The seriousness of filing fictitious case citations—and the corresponding waste of judicial and party resources—warrants a penalty sufficient to deter future violations like Mr. Piña’s, which courts have unfortunately “seen a rash of” in recent years. Willis v. U.S. Bank Nat’l Ass’n as Tr., Igloo Series Tr. , No. 3:25-CV-516-BN, 2025 WL 1224273, at *2 (N.D. Tex. Apr. 28, 2025) (citations omitted); Benjamin , 2025 WL 1195925, at *1 (collecting cases).
The Court also observes that Defendant, the City of Laredo, could have flagged these fictitious citations in a reply brief or supplemental filing. See Gauthier , 2024 WL 4882651, at *1 (opposing party flagged AI misuse in its reply brief); Ferris , 2025 WL 1122235, at *1 (opposing party alerted the court to hallucinated cases). Although this oversight does not rise to the level of sanctionable conduct, the Court expects all parties to assist in maintaining the integrity of the judicial process by alerting the Court to such errors. The Court encourages greater diligence in flagging citation errors in the future— otherwise, the risk is too great that such errors will persist undetected, potentially leading to an outcome unsupported by law.

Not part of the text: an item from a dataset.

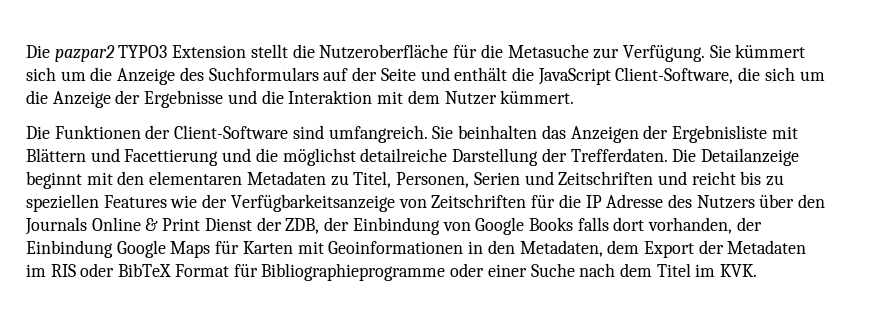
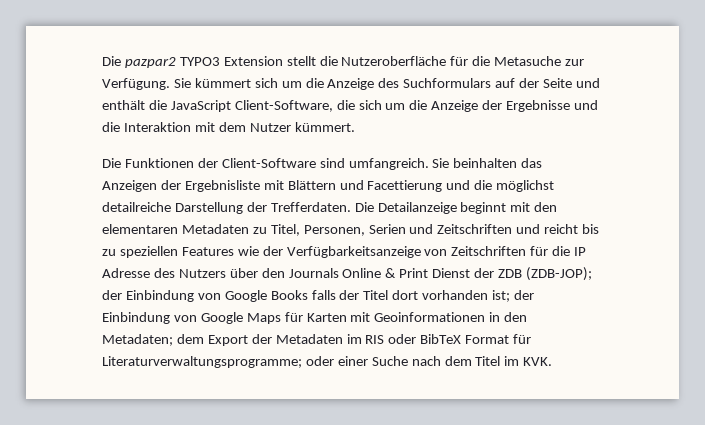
- Die Detailanzeige beginnt mit den elementaren Metadaten zu Titel, Personen, Serien und Zeitschriften und reicht bis zu speziellen Features wie der Verfügbarkeitsanzeige von Zeitschriften für die IP Adresse des Nutzers über den Journals Online & Print Dienst der ZDB, der Einbindung von Google Books falls dort vorhanden, der Einbindung Google Maps für Karten mit Geoinformationen in den Metadaten, dem Export der Metadaten im RIS oder BibTeX Format für Bibliographieprogramme oder einer Suche nach dem Titel im KVK.
+ Die Detailanzeige beginnt mit den elementaren Metadaten zu Titel, Personen, Serien und Zeitschriften und reicht bis zu speziellen Features wie der Verfügbarkeitsanzeige von Zeitschriften für die IP Adresse des Nutzers über den Journals Online & Print Dienst der ZDB (ZDB-JOP); der Einbindung von Google Books falls der Titel dort vorhanden ist; der Einbindung von Google Maps für Karten mit Geoinformationen in den Metadaten; dem Export der Metadaten im RIS oder BibTeX Format für Literaturverwaltungsprogramme; oder einer Suche nach dem Titel im KVK.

Lastly, the Court appreciates Mr. Piña’s efforts to take corrective measures at his firm by prohibiting the use of generative AI in response to this incident (Dkt. No. 24 at 6). But it bears emphasizing that the Court’s rules do not prohibit the use of such tools.
Rather, as explained in General Order 2025-04 and the Undersigned’s local rules, attorneys must exercise independent legal judgment and thoroughly review any filing prepared with the assistance of generative AI before submission.
IV. CONCLUSION For the foregoing reasons, the Court SANCTIONS Edward L. Piña as follows: 1. A monetary sanction of $2,500, to be paid into the Court registry within fourteen days of this Order . 2. Completion of a minimum of three hours of Continuing Legal Education in ethics or legal technology, including at least one hour on the use of generative AI in the legal context , within ninety days of this Order , with proof of compliance filed on the docket.
3. Service of a copy of this Order on Plaintiff Karina Elizondo and filing of a certificate of service within fourteen days of this Order .
It is so ORDERED .
SIGNED July 23, 2025.
______________________________ Marina Garcia Marmolejo United States District Judge
[1] As the Court afforded Mr. Piña an opportunity to respond in writing, a sanctions hearing was not required. Merriman v. Sec. Ins. Co. of Hartford , 100 F.3d 1187, 1192 (5th Cir. 1996) (no hearing required if sanctioned party is afforded an opportunity to respond in writing); Collins v. Lawrence , 273 F.3d 1104 (5th Cir. 2001) (citing Merriman , 100 F.3d at 1191) (same).